Molly se levantou. Ainda estava nua e se olhou no espelho com um ar crítico enquanto ia para o banheiro. Sempre tinha sido magra, mas a tensão das últimas semanas lhe dava um aspecto muito abatido, estava com olheiras e as faces encovadas.

Fez o melhor possível para esconder seu esgotamento, escolhendo uma maquiagem em tons mais fortes e um vestido, bem descontraído.

Depois colocou óculos escuros, pegou sua bolsa e desceu para encontrar o motorista, que já estava esperando na porta do prédio.

Quando chegaram ao centro financeiro da cidade, pediu ao motorista para avisar Sherlock que iria esperá-lo no carro. Sabia que deveria aproveitar essa oportunidade para entrar novamente na sala dele e tentar pegar a pasta com os papéis sobre a fusão das companhias, mas não se sentia em condições naquele momento.

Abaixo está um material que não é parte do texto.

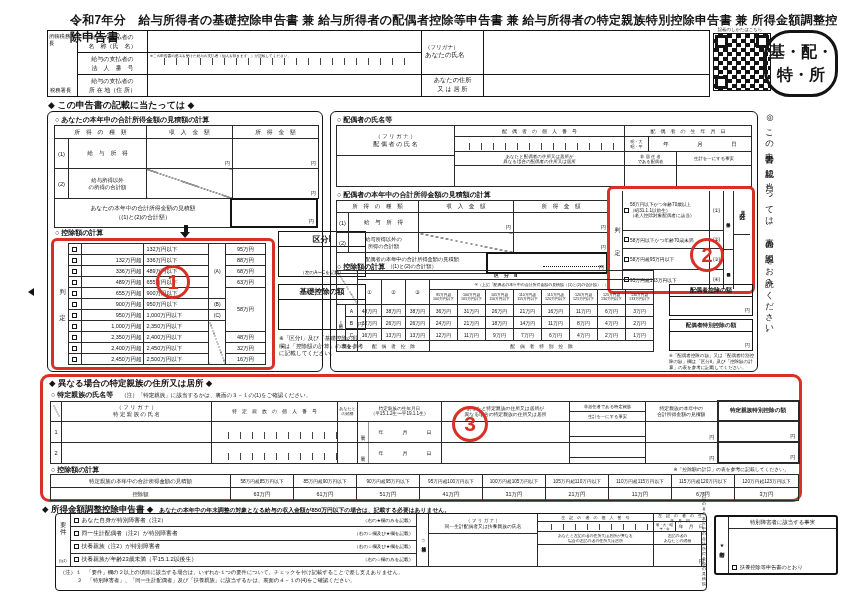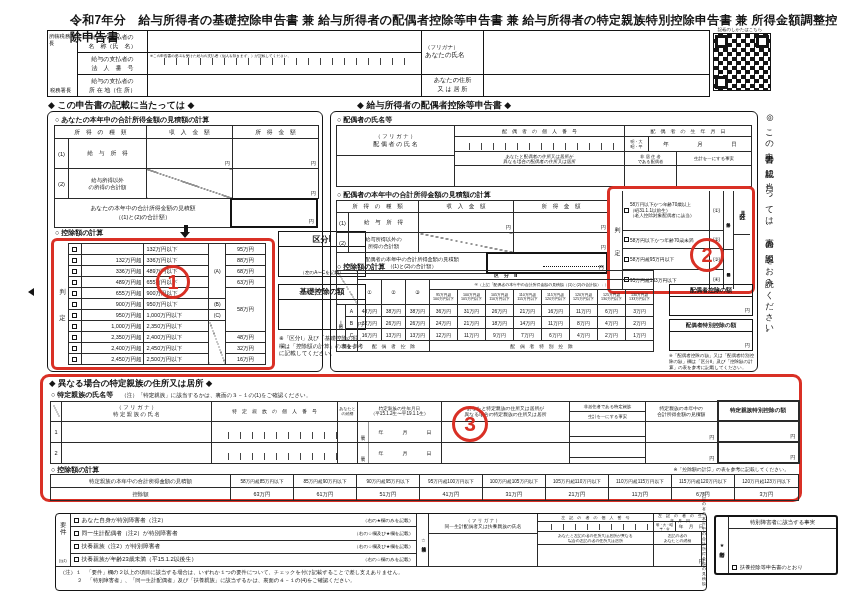--- a/index.html
+++ b/index.html
@@ -76,6 +76,8 @@
     <div class="a" style="right:1px;top:1px;width:13px;height:13px;border:3px solid #141414;background:#fff"></div>
     <div class="a" style="left:1px;bottom:1px;width:13px;height:13px;border:3px solid #141414;background:#fff"></div>
   </div>
+  <div class="a cen hd" style="left:764px;top:30px;width:74px;height:67px;border:3.5px solid #141414;border-radius:26px;font-size:16px;line-height:1.4" data-bind="header.badge">基・配・
+特・所</div>
 
   <div class="a hd" style="left:48px;top:99px;font-size:9px" data-bind="basic.section_title">◆ この申告書の記載に当たっては ◆</div>
   <div class="a hd" style="left:357px;top:99px;font-size:9px" data-bind="spouse.section_title">◆ 給与所得者の配偶者控除等申告書 ◆</div>

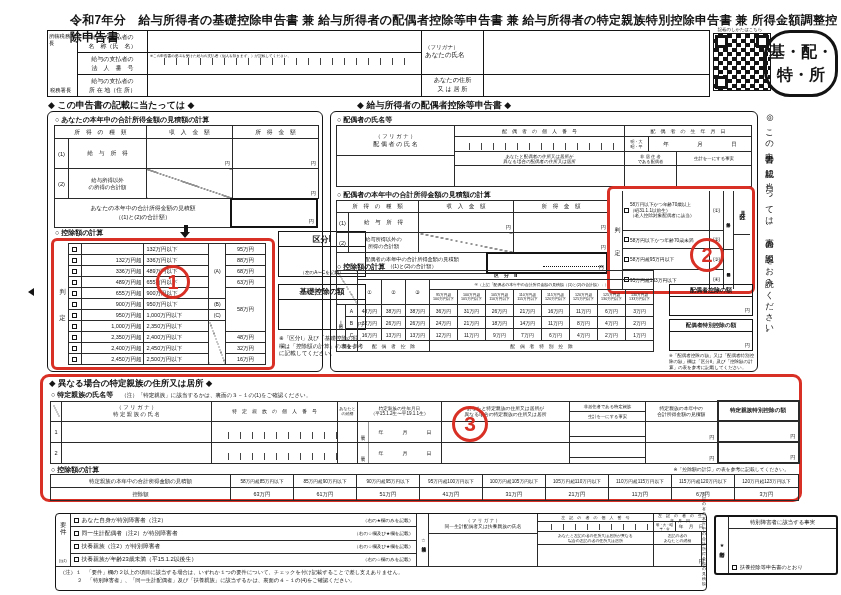--- a/index.html
+++ b/index.html
@@ -80,7 +80,6 @@
 特・所</div>
 
   <div class="a hd" style="left:48px;top:99px;font-size:9px" data-bind="basic.section_title">◆ この申告書の記載に当たっては ◆</div>
-  <div class="a hd" style="left:357px;top:99px;font-size:9px" data-bind="spouse.section_title">◆ 給与所得者の配偶者控除等申告書 ◆</div>
 
   <div class="a" style="left:47px;top:111px;width:276px;height:261px;border:1.6px solid #141414;border-radius:6px">
     <div class="a hd" style="left:7px;top:3px;font-size:7px" data-bind="basic.calc_title">○ あなたの本年中の合計所得金額の見積額の計算</div>

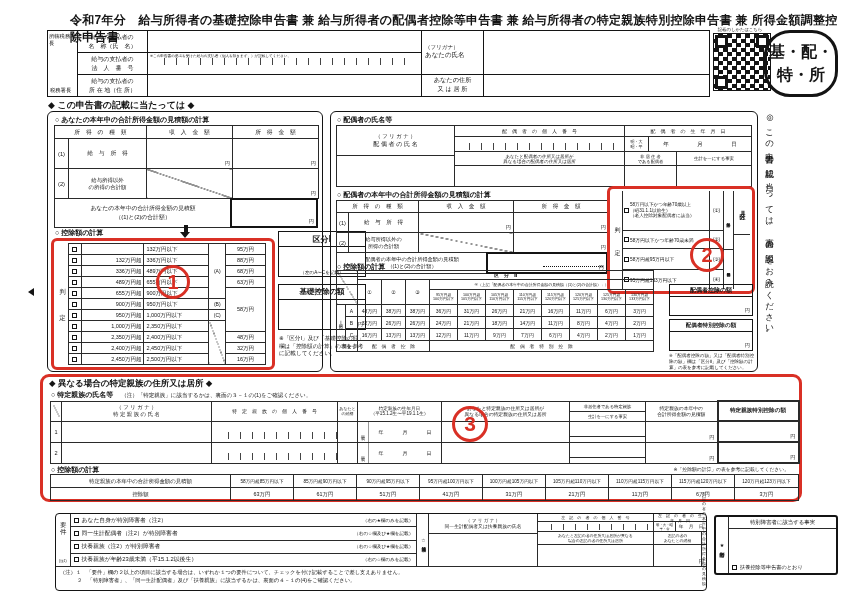--- a/index.html
+++ b/index.html
@@ -620,6 +620,10 @@
   </div>
   <div class="a cnum" style="left:452px;top:406px;width:36px;height:36px;font-size:21px" data-bind="annotation.n3">3</div>
 
+  <div class="a" style="left:42px;top:504px;display:flex;align-items:baseline;gap:6px">
+    <span class="hd" style="font-size:8.5px" data-bind="chosei.section_title">◆ 所得金額調整控除申告書 ◆</span>
+    <span class="hd" style="font-size:5.8px" data-bind="chosei.section_note">あなたの本年中の年末調整の対象となる給与の収入金額が850万円以下の場合は、記載する必要はありません。</span>
+  </div>
 
   <div class="a" style="left:55px;top:513px;width:652px;height:78px;border:1.6px solid #141414;border-radius:4px;display:flex;flex-direction:column">
     <div style="height:52px;display:flex">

Estava disposta a cumprir o trato com Charles Magnussen, fazendo jus ao dinheiro que ele lhe pagava, mas esperaria outra ocasião, quando estivesse mais calma. Franziu a testa ao pensar em Charles. Ele tinha agido de um modo estranho no último encontro, chegando mesmo a parecer quase ameaçador… mas talvez essa atitude pudesse ser atribuída à dor pela morte da filha.

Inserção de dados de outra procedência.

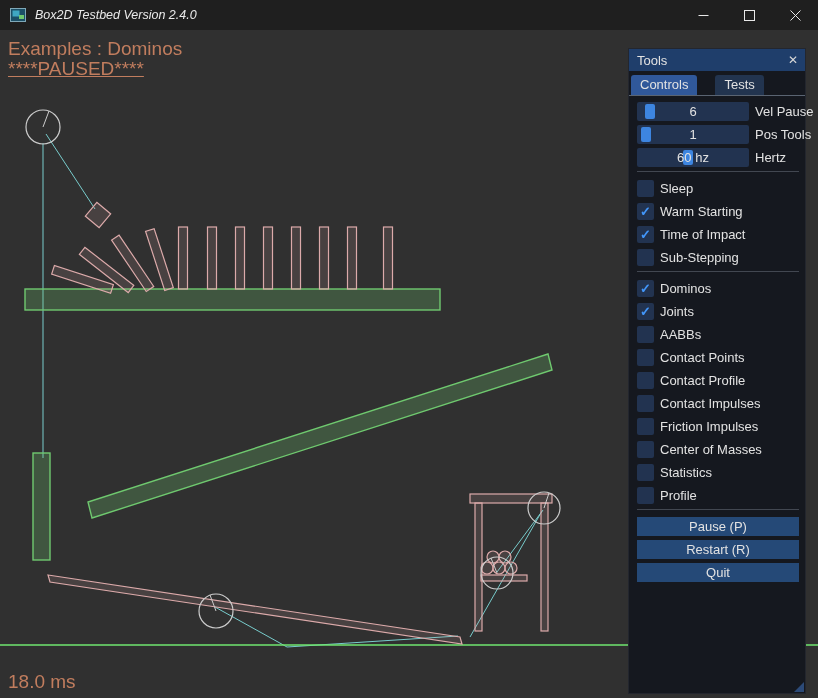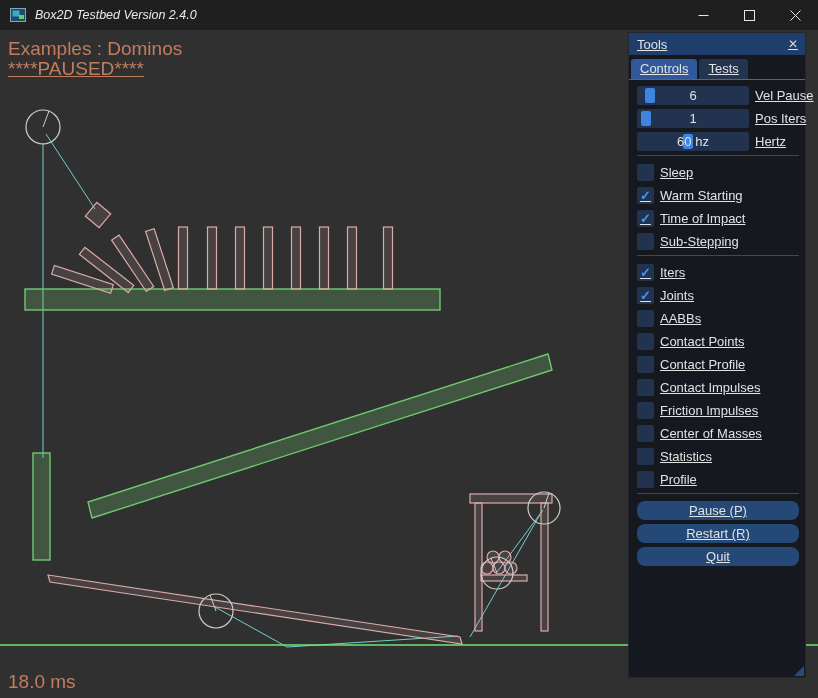--- a/index.html
+++ b/index.html
@@ -40,10 +40,10 @@
 
   
   .tools-panel {
-    position:absolute; left:628px; top:2px; width:178px; height:646px;
+    position:absolute; left:628px; top:18px; width:178px; height:646px;
     background:var(--panel-bg,#15181f);
     border:1px solid #23262e;
-    color:var(--panel-text,#e2e2e2); font-size:13px;text-decoration:underline;
+    color:var(--panel-text,#e2e2e2); font-size:13px;
   }
   .panel-titlebar {
     height:22px; background:var(--panel-title-bg,#1f3e6b);

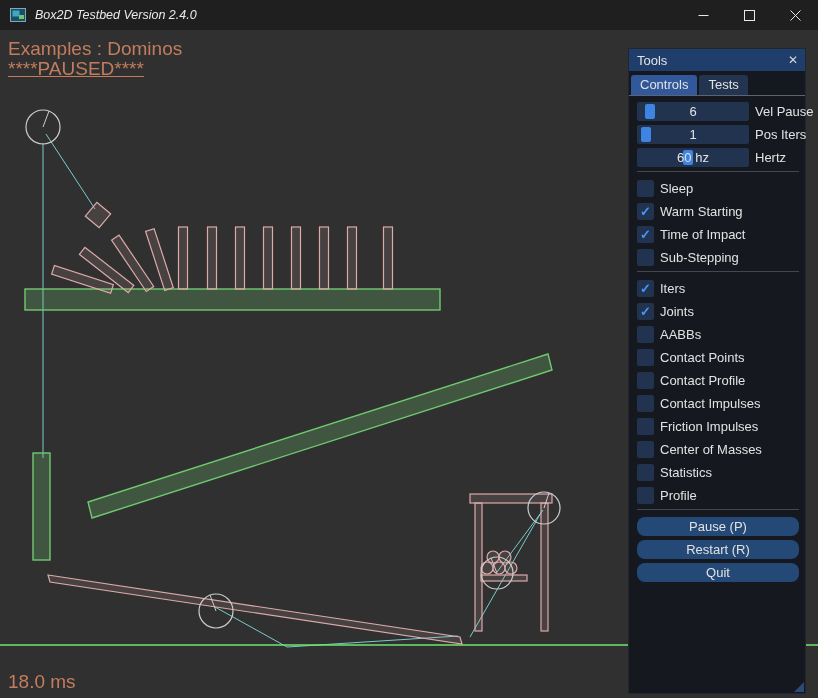--- a/index.html
+++ b/index.html
@@ -50,7 +50,7 @@
     display:flex; align-items:center; padding:0 7px 0 8px;
   }
   .panel-close { margin-left:auto; font-size:12px; color:#d8d8d8; line-height:1; }
-  .tabbar { display:flex; gap:2px; padding:4px 0 0 2px; border-bottom:1px solid #5a6472; }
+  .tabbar { display:flex; gap:18px; padding:4px 0 0 2px; border-bottom:1px solid #5a6472; }
   .tab { padding:2px 9px 3px; border-radius:3px 3px 0 0; background:var(--tab-inactive,#22344f); }
   .tab.active { background:var(--tab-active,#30589a); }
   .panel-body { padding:6px 6px 6px 8px; }

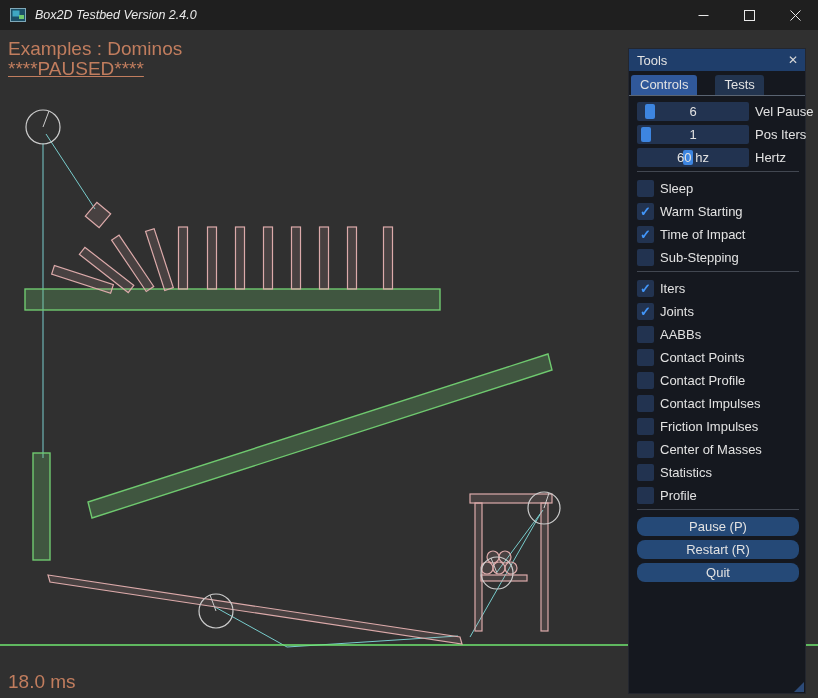--- a/index.html
+++ b/index.html
@@ -200,7 +200,7 @@
             <div class="grab" style="left: calc(2% + 1.72px);"></div>
             <span class="slider-value">1</span>
           </div>
-          <span class="row-label">Pos Iters</span>
+          <span class="row-label">Pos Tools</span>
         </div>
         <div class="row">
           <div class="slider">

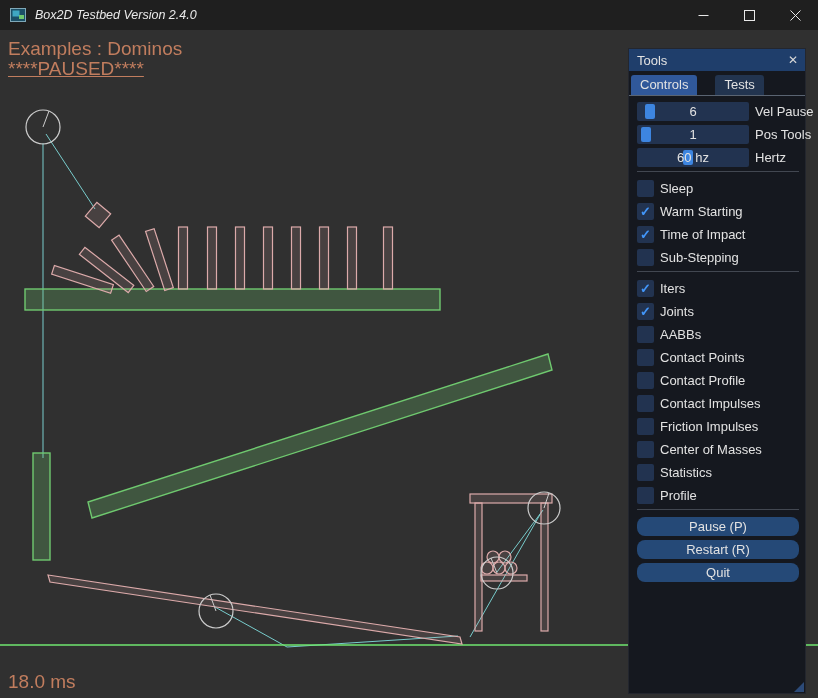--- a/index.html
+++ b/index.html
@@ -239,7 +239,7 @@
           <div class="checkbox" data-checked="true">
               <span class="check">✓</span>
             </div>
-          <span class="row-label">Iters</span>
+          <span class="row-label">Dominos</span>
         </div>
         <div class="row">
           <div class="checkbox" data-checked="true">

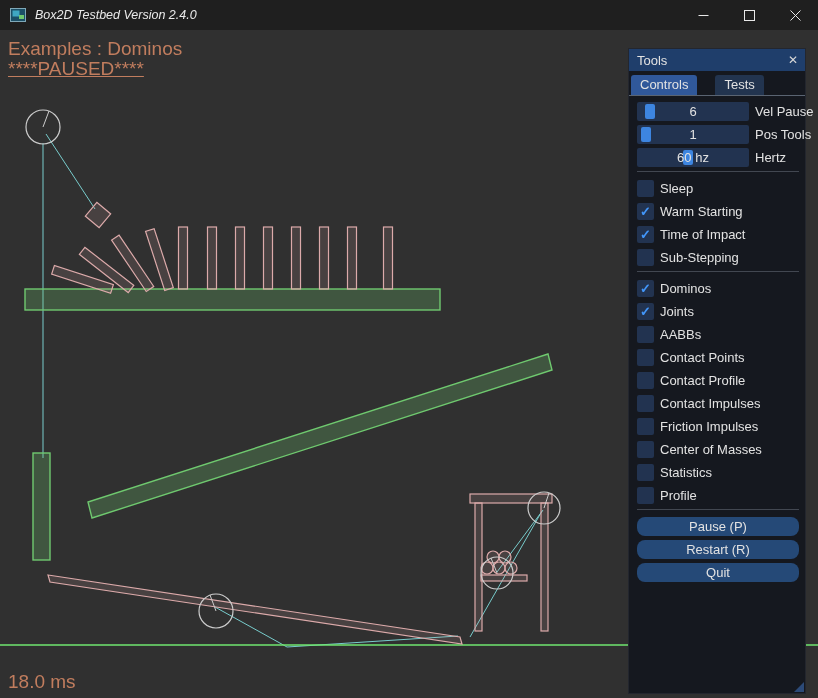--- a/index.html
+++ b/index.html
@@ -70,7 +70,7 @@
   .separator { height:1px; background:#424751; margin:3px 0 7px; }
 
   .igbtn { height:19px; line-height:19px; text-align:center; background:var(--button-bg,#254977);
-           border-radius:8px; margin-bottom:4px; }
+           border-radius:0; margin-bottom:4px; }
 
   .resize-grip { position:absolute; right:1px; bottom:1px; width:0; height:0;
                  border-left:10px solid transparent; border-bottom:10px solid #2c4a78; }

A chegada de Sherlock interrompeu esses pensamentos. Ele entrou no carro, sentou-se ao lado dela e depois se inclinou para beijá-la.

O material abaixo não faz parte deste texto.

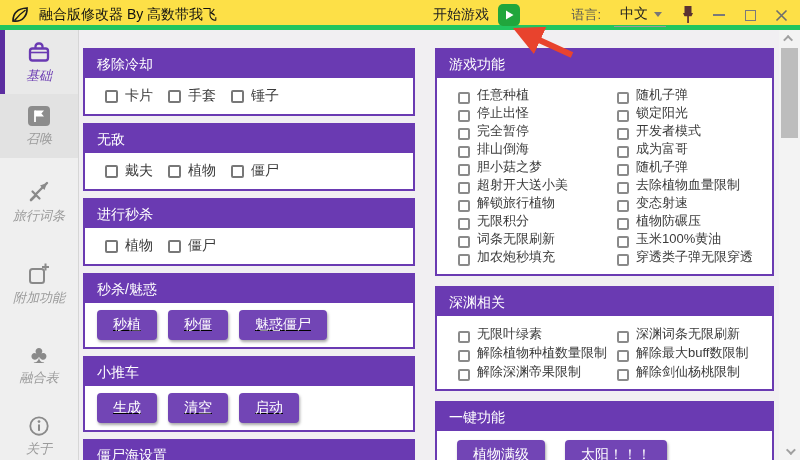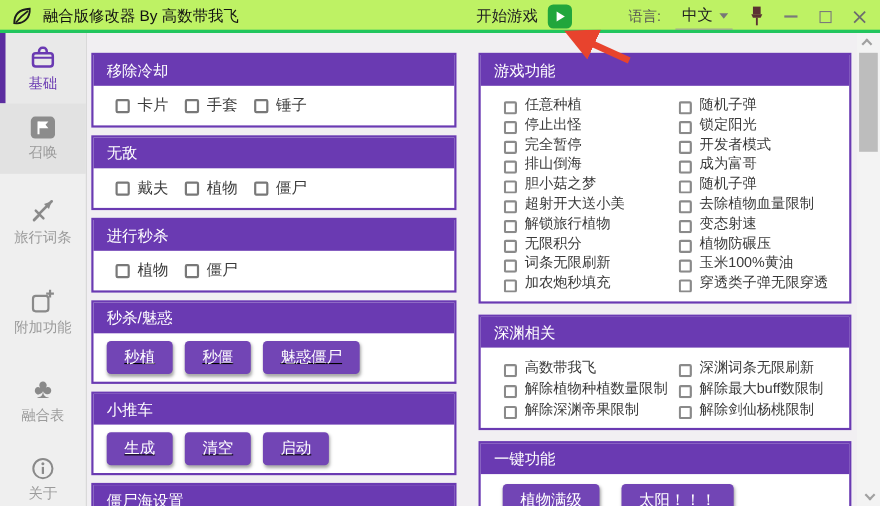--- a/index.html
+++ b/index.html
@@ -7,7 +7,7 @@
   .app { position:relative; width:800px; height:460px; background:#f1eff2; overflow:hidden; }
 
   
-  .titlebar { position:relative; height:30px; background:#bef264; border-bottom:3px solid #22c55e; }
+  .titlebar { position:relative; height:30px; background:#fde047; border-bottom:5px solid #22c55e; }
   .tb-left { position:absolute; left:10px; top:0; height:30px; display:flex; align-items:center; gap:9px; }
   .app-title { font-size:14px; color:#111; white-space:nowrap; }
   .tb-start { position:absolute; left:433px; top:0; height:30px; display:flex; align-items:center; gap:9px; }

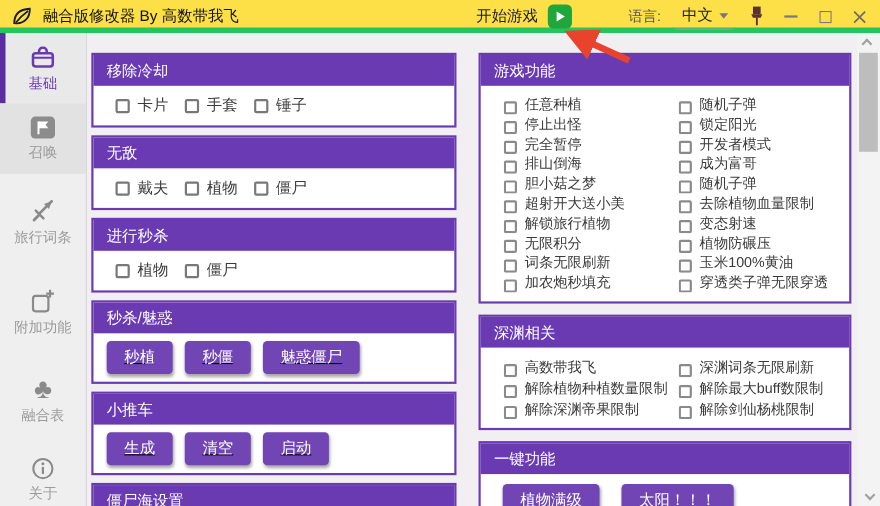--- a/index.html
+++ b/index.html
@@ -29,7 +29,7 @@
   .layout { display:flex; height:430px; }
   .sidebar { width:79px; background:#efefef; border-right:1px solid #d6d6d6; flex:none; }
   .side-item { position:relative; height:64px; display:flex; flex-direction:column; align-items:center; justify-content:center; gap:3px; cursor:pointer; color:#9b9b9b; }
-  .side-item .lbl { font-size:13px; white-space:nowrap; }
+  .side-item .lbl { font-size:13px; white-space:nowrap;font-style:italic; }
   .side-item.active { background:#e9e9e9; color:#6a3ab2; }
   .side-item.hovered { background:#e2e2e2; }
   .active-bar { position:absolute; left:0; top:0; width:5px; height:100%; background:#5c2da0; }

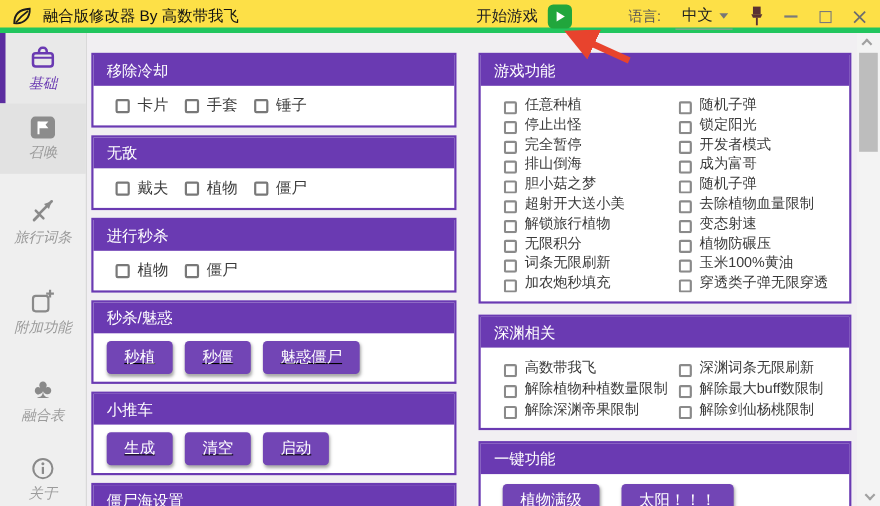--- a/index.html
+++ b/index.html
@@ -348,7 +348,7 @@
           <div class="grid2 abyss">
             <div class="chk-sm">
                 <span class="box"></span>
-                <span class="txt">高数带我飞</span>
+                <span class="txt">无限叶绿素</span>
               </div>
             <div class="chk-sm">
                 <span class="box"></span>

— Por que não quis subir até o meu escritório?

— Fico um pouco assustada quando vou até lá. Todos me olham como se eu fosse uma pessoa estranha.

— Estão só interessados — ele disse depois de uma risada. — E loucos para conhecer a mulher que conseguiu fazer o chefe cair de joelhos.

— Não estou vendo ninguém ajoelhado — ela brincou.

— Ah, mas eu estou aos seus pés em espírito. — Pegando as mãos dela, perguntou: — Por que está com esses óculos escuros? Tire isso para eu poder beijar você.

— Então, vou ter que ficar com eles — falou, sorrindo. — Você precisa aprender a se comportar em público.

— Só em público?

— Em particular, também. Só por algum tempo.

— Eu estava só brincando. Promessa é promessa.

Depois do almoço, foram a um joalheiro e Molly quase perdeu a respiração ao ver as pedras preciosas que seriam usadas para compor seu anel de noivado. Havia diamantes de todos os formatos, que mais pareciam estrelas. Rubis e esmeraldas, topázios e safiras brilhavam intensamente, como se tivessem vida própria. Cheia de culpa pelo seu fingimento, ela sentiu-se incapaz de fazer uma escolha e se virou para Sherlock com uma expressão de súplica. Foram separados algumas pedras e desenhos, e ela finalmente se decidiu por um anel de safira com dois aglomerados de diamantes, um modelo incomum e encantador, que ficaria pronto em poucos dias. Quando saíram da loja, Sherlock disse:

— De início, pensei em lhe comprar um anel antigo, mas depois achei melhor que fosse algo completamente novo, teria um significado especial para você.

— Oh, Sherlock! — Ela se virou para ele, sentindo que não podia mais continuar com aquela farsa, pronta a lhe contar toda a verdade. Mas ele a olhava tão atento que Molly não conseguiu falar. Tentou imaginar o que aconteceria se dissesse tudo ali, na rua, logo depois de terem escolhido um anel de noivado, e a coragem dela se evaporou.

— Sim? O que foi?

— Nada…

Ele soltou um risinho, meio tenso, mas logo mudou de expressão.

— Venha, vamos dar um passeio no parque.

O dia estava claro e ensolarado e eles começaram a cruzar os gramados, onde vários casais de namorados também passeavam abraçados, beijando-se tranquilamente.

Molly balançou a cabeça tristemente, lembrando o tempo em que ela também havia sido assim, capaz de demonstrar seus sentimentos sem qualquer culpa, aproveitando uma deliciosa tarde de primavera. Agora só experimentava um profundo cansaço e sentia-se muito desgastada. Nunca um papel lhe havia exigido tanto esforço.